Ce manque de respect pour les coos se présente dans les sociétés qui n’apportent pas de CoOS au cercle de gestion interne. Les entreprises qui ne se soucient même pas de effectuer des évaluations régulières des performances ou de réaliser la position selon l’évolution et les besoins compétitifs. La conclusion de Blickstein selon laquelle ces entreprises ne changent pas avant les feuilles de COO peuvent être corrigées, même si j’ai tendance à penser que ces types d’entreprises ne sont pas enclins à changer leur façon de traiter avec ceux de l’entreprise qui ne sont pas des avocats.

Et pour les changements qui changent, l’interruption de la modification et de la recherche d’un nouveau COO est significative. Comme je l’ai déjà dit auparavant, il est préférable de travailler pour garder le personnel actuel et adopter le changement de son rôle que d’amener quelqu’un de nouveau qui ne comprend pas l’entreprise et la culture d’entreprise.
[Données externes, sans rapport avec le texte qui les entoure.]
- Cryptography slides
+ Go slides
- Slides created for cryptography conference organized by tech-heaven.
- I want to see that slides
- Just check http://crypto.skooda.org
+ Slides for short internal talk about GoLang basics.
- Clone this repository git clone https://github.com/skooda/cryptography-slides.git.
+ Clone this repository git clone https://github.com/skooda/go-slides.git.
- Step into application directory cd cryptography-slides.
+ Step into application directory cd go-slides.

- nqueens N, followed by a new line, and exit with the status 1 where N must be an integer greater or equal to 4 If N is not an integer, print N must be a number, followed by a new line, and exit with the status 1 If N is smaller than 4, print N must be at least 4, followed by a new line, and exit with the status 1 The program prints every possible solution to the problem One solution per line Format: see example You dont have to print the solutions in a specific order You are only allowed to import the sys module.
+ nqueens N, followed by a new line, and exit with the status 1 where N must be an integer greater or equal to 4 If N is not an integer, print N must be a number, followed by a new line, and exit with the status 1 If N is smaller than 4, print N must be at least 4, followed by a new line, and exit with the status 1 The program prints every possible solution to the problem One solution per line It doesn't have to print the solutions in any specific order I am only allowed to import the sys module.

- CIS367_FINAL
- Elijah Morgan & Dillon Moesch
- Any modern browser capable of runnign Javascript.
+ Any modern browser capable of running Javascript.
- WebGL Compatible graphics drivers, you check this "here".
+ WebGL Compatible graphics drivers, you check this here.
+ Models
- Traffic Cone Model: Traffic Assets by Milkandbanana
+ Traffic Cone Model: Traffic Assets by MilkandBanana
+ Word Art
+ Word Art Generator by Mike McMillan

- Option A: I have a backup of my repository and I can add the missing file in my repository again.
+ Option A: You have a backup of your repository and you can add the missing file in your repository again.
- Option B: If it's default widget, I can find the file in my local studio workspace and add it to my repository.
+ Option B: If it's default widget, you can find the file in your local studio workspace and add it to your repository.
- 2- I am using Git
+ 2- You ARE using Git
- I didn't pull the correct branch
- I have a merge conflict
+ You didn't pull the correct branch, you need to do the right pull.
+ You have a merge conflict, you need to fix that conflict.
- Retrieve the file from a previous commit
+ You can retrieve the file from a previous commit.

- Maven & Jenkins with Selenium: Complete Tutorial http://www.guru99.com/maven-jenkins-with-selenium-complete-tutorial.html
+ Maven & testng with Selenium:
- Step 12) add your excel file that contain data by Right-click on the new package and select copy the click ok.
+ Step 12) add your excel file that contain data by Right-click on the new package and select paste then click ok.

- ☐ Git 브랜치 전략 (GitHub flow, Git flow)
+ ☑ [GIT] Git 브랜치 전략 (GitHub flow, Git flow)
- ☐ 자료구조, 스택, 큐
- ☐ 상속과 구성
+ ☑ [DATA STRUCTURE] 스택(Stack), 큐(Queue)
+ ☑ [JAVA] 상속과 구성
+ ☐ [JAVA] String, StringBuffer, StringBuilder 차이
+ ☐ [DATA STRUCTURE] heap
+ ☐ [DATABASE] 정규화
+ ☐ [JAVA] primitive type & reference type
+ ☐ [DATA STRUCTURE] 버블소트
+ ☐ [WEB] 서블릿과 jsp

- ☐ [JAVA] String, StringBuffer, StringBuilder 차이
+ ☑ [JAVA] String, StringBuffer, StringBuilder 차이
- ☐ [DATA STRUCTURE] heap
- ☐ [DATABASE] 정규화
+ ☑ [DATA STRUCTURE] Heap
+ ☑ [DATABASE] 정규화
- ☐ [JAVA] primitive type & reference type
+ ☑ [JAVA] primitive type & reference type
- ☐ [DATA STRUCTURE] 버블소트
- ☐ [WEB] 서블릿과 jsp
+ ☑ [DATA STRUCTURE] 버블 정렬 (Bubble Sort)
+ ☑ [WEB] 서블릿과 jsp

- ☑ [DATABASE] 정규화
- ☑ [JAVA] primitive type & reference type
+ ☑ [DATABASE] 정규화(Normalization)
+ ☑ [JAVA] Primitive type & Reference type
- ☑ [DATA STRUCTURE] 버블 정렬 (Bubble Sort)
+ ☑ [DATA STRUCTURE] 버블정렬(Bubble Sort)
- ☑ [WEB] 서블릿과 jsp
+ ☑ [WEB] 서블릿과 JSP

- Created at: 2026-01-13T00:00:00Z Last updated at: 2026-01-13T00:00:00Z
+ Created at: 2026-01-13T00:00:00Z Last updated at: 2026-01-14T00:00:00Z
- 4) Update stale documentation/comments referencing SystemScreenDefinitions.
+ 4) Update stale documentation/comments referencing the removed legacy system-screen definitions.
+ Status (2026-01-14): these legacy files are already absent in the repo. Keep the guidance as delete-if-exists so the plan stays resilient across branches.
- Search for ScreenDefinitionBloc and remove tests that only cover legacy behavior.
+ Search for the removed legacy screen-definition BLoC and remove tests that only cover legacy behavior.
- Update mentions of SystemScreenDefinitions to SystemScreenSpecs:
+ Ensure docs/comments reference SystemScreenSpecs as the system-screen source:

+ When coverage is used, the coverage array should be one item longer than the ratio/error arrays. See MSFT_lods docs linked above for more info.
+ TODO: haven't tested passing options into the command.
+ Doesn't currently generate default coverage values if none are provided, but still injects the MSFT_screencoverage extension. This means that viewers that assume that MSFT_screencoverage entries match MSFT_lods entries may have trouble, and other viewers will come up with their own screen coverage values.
Hubris, arrogance, indépendance et réticence à changer. C’est une tempête parfaite pour les mauvaises décisions commerciales. Les entreprises qui tolèrent et encouragent ces choses seront laissées pour compte dans le monde juridique d’aujourd’hui dans lequel le changement, être agile et s’adapter aux nouvelles tendances sont fondamentaux. Les cabinets d’avocats ne peuvent ignorer cette réalité.


Stephen Embry est avocat, conférencier, blogueur et écrivain. Publique Carrefour de TechlawUn blog dédié à l’examen de la tension entre la technologie, le droit et la pratique de la loi.